La vieille femme réfléchit une minute, puis branla la tête et dit carrément:

— Comprend pas.

La jeune fille soupira:

— Mais moi, je m'entends, et cela suffit.

— Ben oui, répéta la servante, revenue à son idée, on vous aime pour votre petit coeur si généreux.

— Et si je ne donnais rien?

— On vous aimerait quand même pour vos autres qualités, ma mignonne; c'est qu'alors vous seriez pauvre et ne pourriez plus faire plaisir aux autres.

— Ah! fit encore Odette, qui eût voulu interroger davantage la vieille femme, mais qui n'osait.

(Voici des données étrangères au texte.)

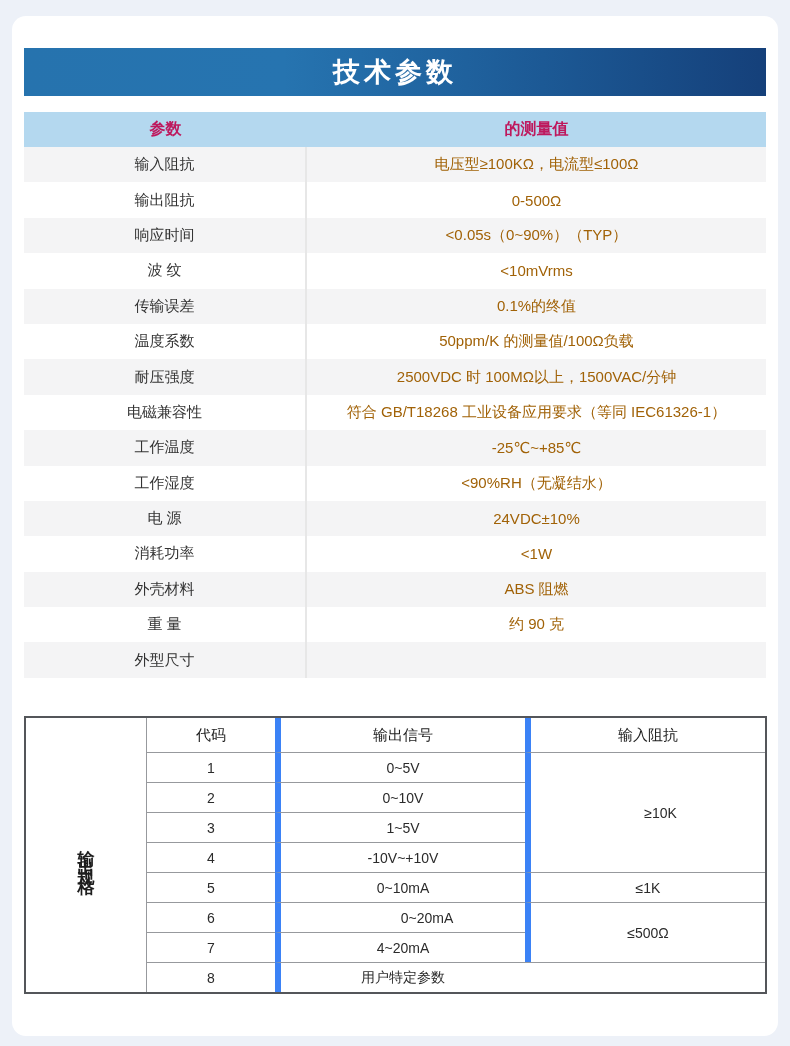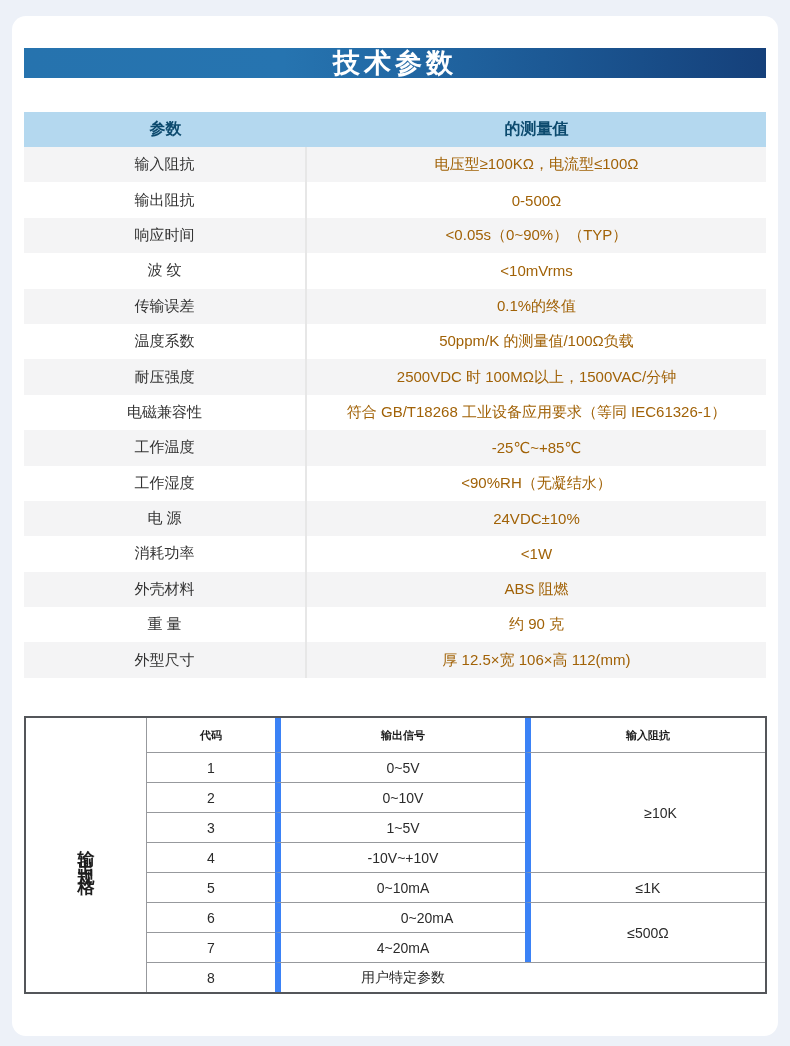--- a/index.html
+++ b/index.html
@@ -9,32 +9,32 @@
     font-family:"Liberation Sans","DejaVu Sans",sans-serif;
     overflow:hidden;
     position:relative;
   }
   .card{
     position:absolute;left:12px;top:16px;width:766px;height:1020px;
     background:#ffffff;border-radius:14px;
   }
   
   .title-bar{
-    position:absolute;left:12px;top:32px;width:742px;height:30px;
+    position:absolute;left:12px;top:32px;width:742px;height:48px;
     background:linear-gradient(to right,#2673ae 0%,#2674b0 35%,#1c5995 70%,#15407a 100%);
     display:flex;align-items:center;justify-content:center;
   }
   .title-bar span{
     color:#ffffff;font-size:27px;font-weight:bold;letter-spacing:4px;
   }
   
   .spec-table{position:absolute;left:12px;top:96px;width:742px;}
   .spec-head{
     height:35px;background:#b4d8ef;display:flex;
-    font-size:16px;font-weight:bold;color:#0c4a6e;
+    font-size:16px;font-weight:bold;color:#be185d;
   }
   .spec-head .c1{width:283px;display:flex;align-items:center;justify-content:center;}
   .spec-head .c2{flex:1;display:flex;align-items:center;justify-content:center;}
   .spec-row{height:35.4px;display:flex;font-size:15px;}
   .spec-row:nth-child(odd){background:#f4f4f5;}
   .spec-row:nth-child(even){background:#ffffff;}
   .spec-row .c1{
     width:281px;border-right:2px solid #e7e7e7;
     display:flex;align-items:center;justify-content:center;
     color:#333333;font-weight:500;
@@ -51,21 +51,21 @@
     grid-template-columns:121px 128px 250px 1fr;
     grid-template-rows:34px repeat(8,30px);
     font-size:14px;color:#2b2b2b;
   }
   .ocell{display:flex;align-items:center;justify-content:center;}
   .o-side{
     grid-area:1/1/10/2;border-right:1px solid #97999d;
     writing-mode:vertical-rl;text-orientation:upright;
     font-size:17px;font-weight:bold;letter-spacing:0.55em;color:#1d1d1d;
   }
-  .o-head{font-size:11px;font-weight:bold;color:#1d1d1d;}
+  .o-head{font-size:15px;font-weight:normal;color:#1d1d1d;}
   .bl{border-left:6px solid #3b82f6;}
   .bt{border-top:1px solid #97999d;}
 </style>
 </head>
 <body>
 
 <div class="card">
 
   <div class="title-bar">
     <span>技术参数</span>
@@ -128,21 +128,20 @@
       <div class="spec-row">
         <div class="c1">外壳材料</div>
         <div class="c2">ABS 阻燃</div>
       </div>
       <div class="spec-row">
         <div class="c1">重 量</div>
         <div class="c2">约 90 克</div>
       </div>
       <div class="spec-row">
         <div class="c1">外型尺寸</div>
-        <div class="c2">厚 12.5×宽 106×高 112(mm)</div>
       </div>
     </div>
   </div>
 
   <div class="otable">
     <div class="ocell o-side" style="grid-area:1/1/10/2;">输出规格</div>
 
     <div class="ocell o-head" style="grid-area:1/2/2/3;">代码</div>
     <div class="ocell o-head bl" style="grid-area:1/3/2/4;">输出信号</div>
     <div class="ocell o-head bl" style="grid-area:1/4/2/5;">输入阻抗</div>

Hélas! oui, comme le déclaraient, chacun dans son for intérieur, tous les Samozane, la jeune ressuscitée n'était plus du tout la charmante et rieuse fille du temps passé.

D'abord contente de revenir au monde bien portante, de revoir tous les siens, elle avait ensuite peu à peu, réfléchi, se remémorant les paroles entendues pendant sa léthargie et les commentant à sa façon, la pauvre fillette. Sa vive imagination aidant, elle en vint à se grossir les choses, à interpréter bizarrement les propos recueillis et à se forger mille chimères.